Task data:

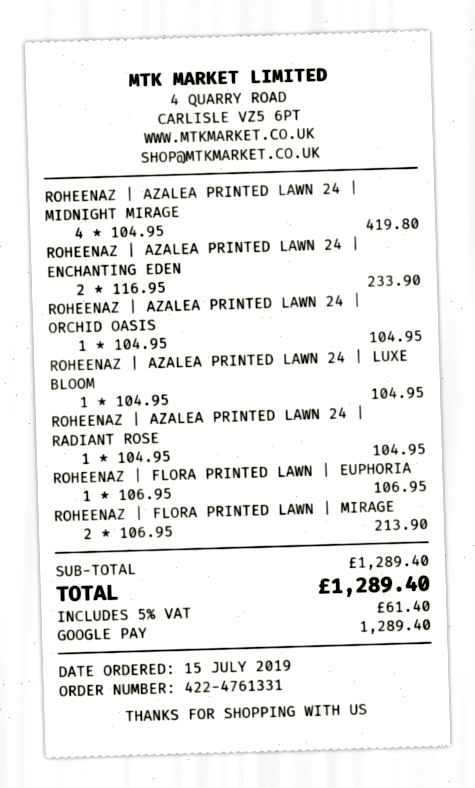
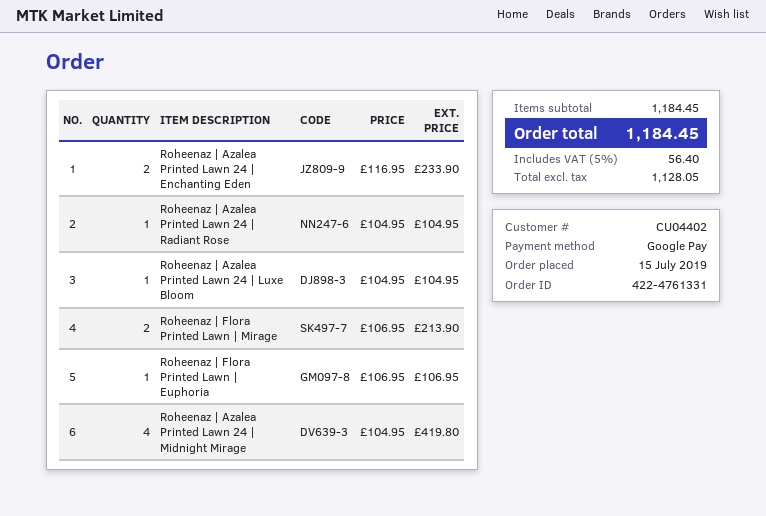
ROHEENAZ | AZALEA PRINTED LAWN 24 | ORCHID OASIS: 1 x 104.95 = 104.95 -> none
subtotal: 1289.40 -> 1184.45
tax: 5% = 61.40 -> 5% = 56.40
total: 1289.40 -> 1184.45

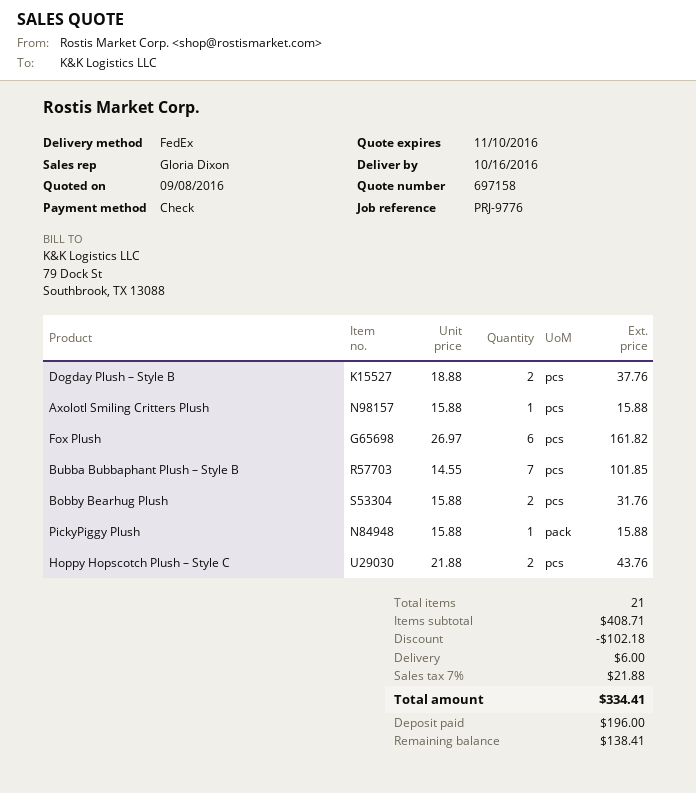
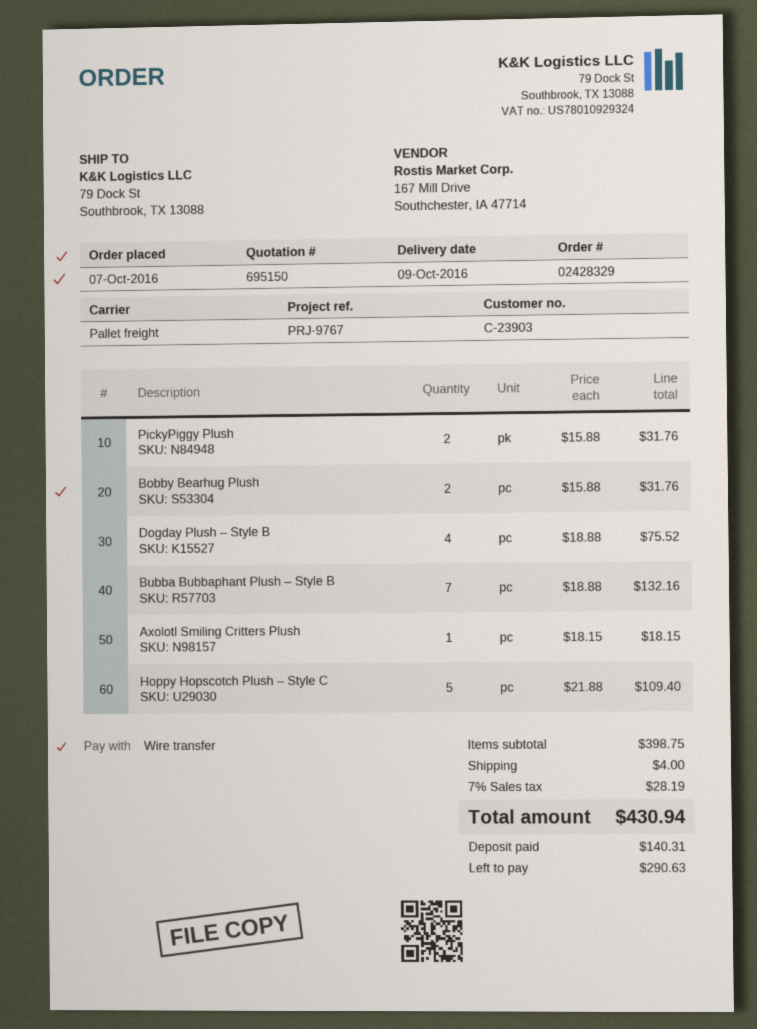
quote number: 697158 -> 695150
delivery date: 2016-10-16 -> 2016-10-09
reference: PRJ-9776 -> PRJ-9767
payment method: cheque -> bank transfer
shipping method: FedEx -> pallet freight
Dogday Plush – Style B: 2 x 18.88 = 37.76 -> 4 x 18.88 = 75.52
Axolotl Smiling Critters Plush: 1 x 15.88 = 15.88 -> 1 x 18.15 = 18.15
Fox Plush: 6 x 26.97 = 161.82 -> none
Bubba Bubbaphant Plush – Style B: 7 x 14.55 = 101.85 -> 7 x 18.88 = 132.16
PickyPiggy Plush: 1 x 15.88 = 15.88 -> 2 x 15.88 = 31.76
Hoppy Hopscotch Plush – Style C: 2 x 21.88 = 43.76 -> 5 x 21.88 = 109.40
subtotal: 408.71 -> 398.75
discount: 102.18 -> none
shipping: 6.00 -> 4.00
tax: 7% = 21.88 -> 7% = 28.19
total: 334.41 -> 430.94
deposit: 196.00 -> 140.31
balance: 138.41 -> 290.63

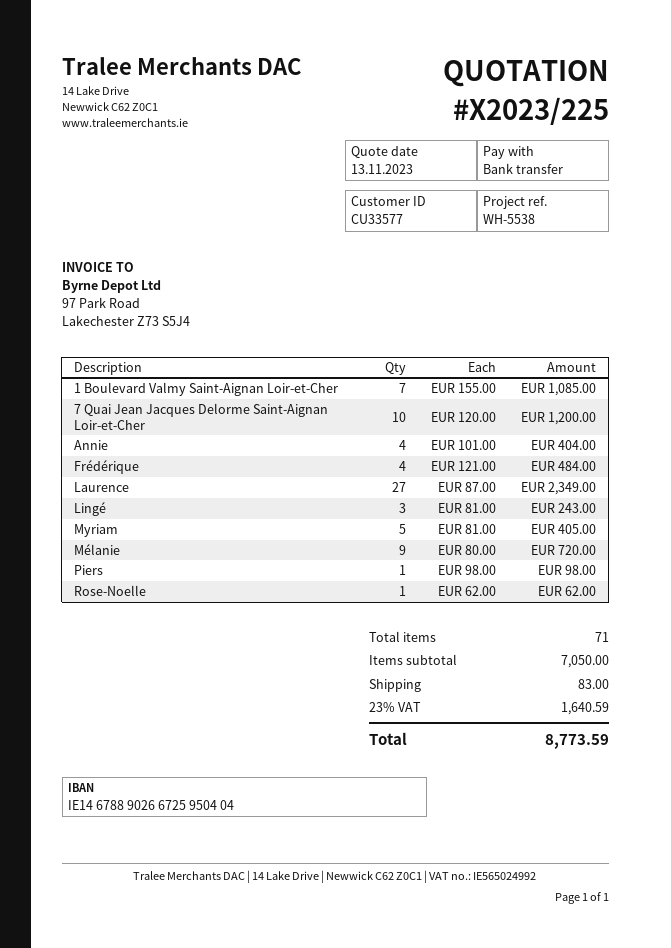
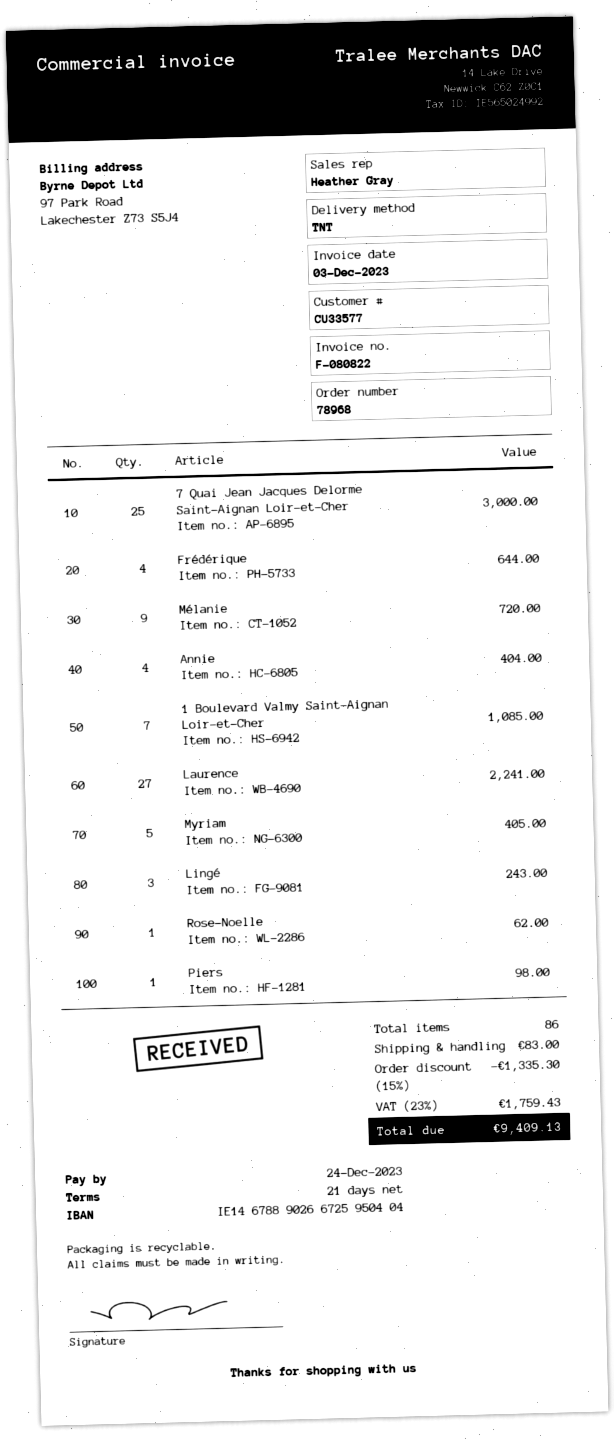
7 Quai Jean Jacques Delorme Saint-Aignan Loir-et-Cher: 10 for 1200.00 -> 25 for 3000.00
Frédérique: 4 for 484.00 -> 4 for 644.00
Laurence: 27 for 2349.00 -> 27 for 2241.00
total quantity: 71 -> 86
discount: none -> 15% = 1335.30
tax: 23% = 1640.59 -> 23% = 1759.43
total: 8773.59 -> 9409.13

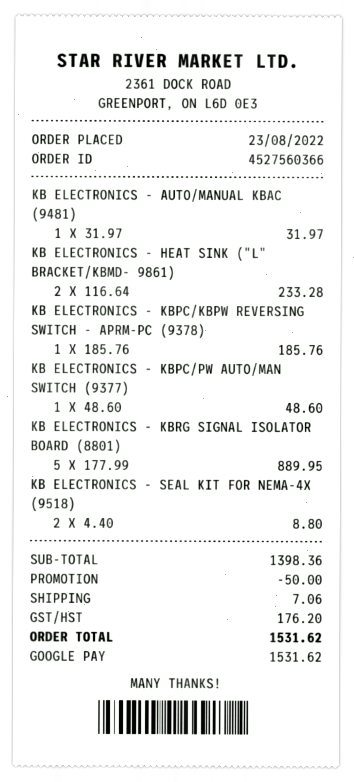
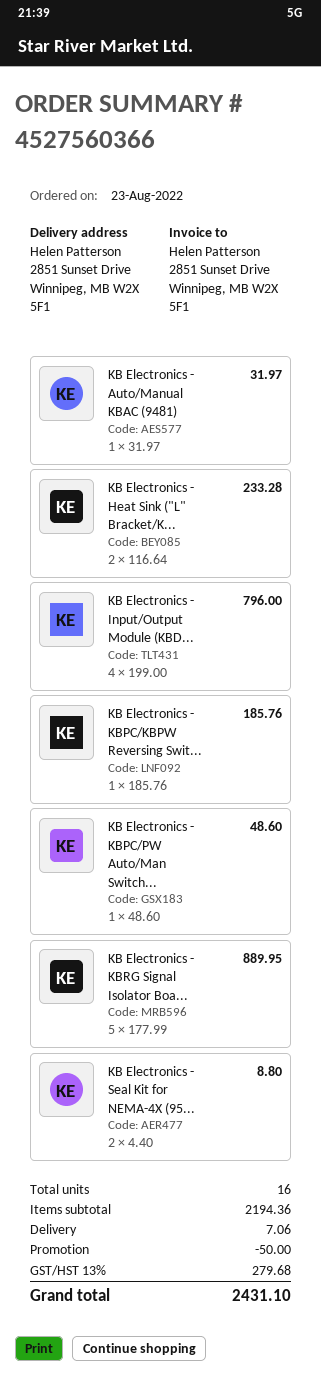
KB Electronics - Input/Output Module (KBD...: none -> 4 x 199.00 = 796.00
subtotal: 1398.36 -> 2194.36
tax: 176.20 -> 279.68
total: 1531.62 -> 2431.10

Task statement: What you give back should be exactly the lines from the top of the data above down to and including the line with "Dogday Plush –", minus any pictures.

Task output:
ROHEENAZ | AZALEA PRINTED LAWN 24 | ORCHID OASIS: 1 x 104.95 = 104.95 -> none
subtotal: 1289.40 -> 1184.45
tax: 5% = 61.40 -> 5% = 56.40
total: 1289.40 -> 1184.45

quote number: 697158 -> 695150
delivery date: 2016-10-16 -> 2016-10-09
reference: PRJ-9776 -> PRJ-9767
payment method: cheque -> bank transfer
shipping method: FedEx -> pallet freight
Dogday Plush – Style B: 2 x 18.88 = 37.76 -> 4 x 18.88 = 75.52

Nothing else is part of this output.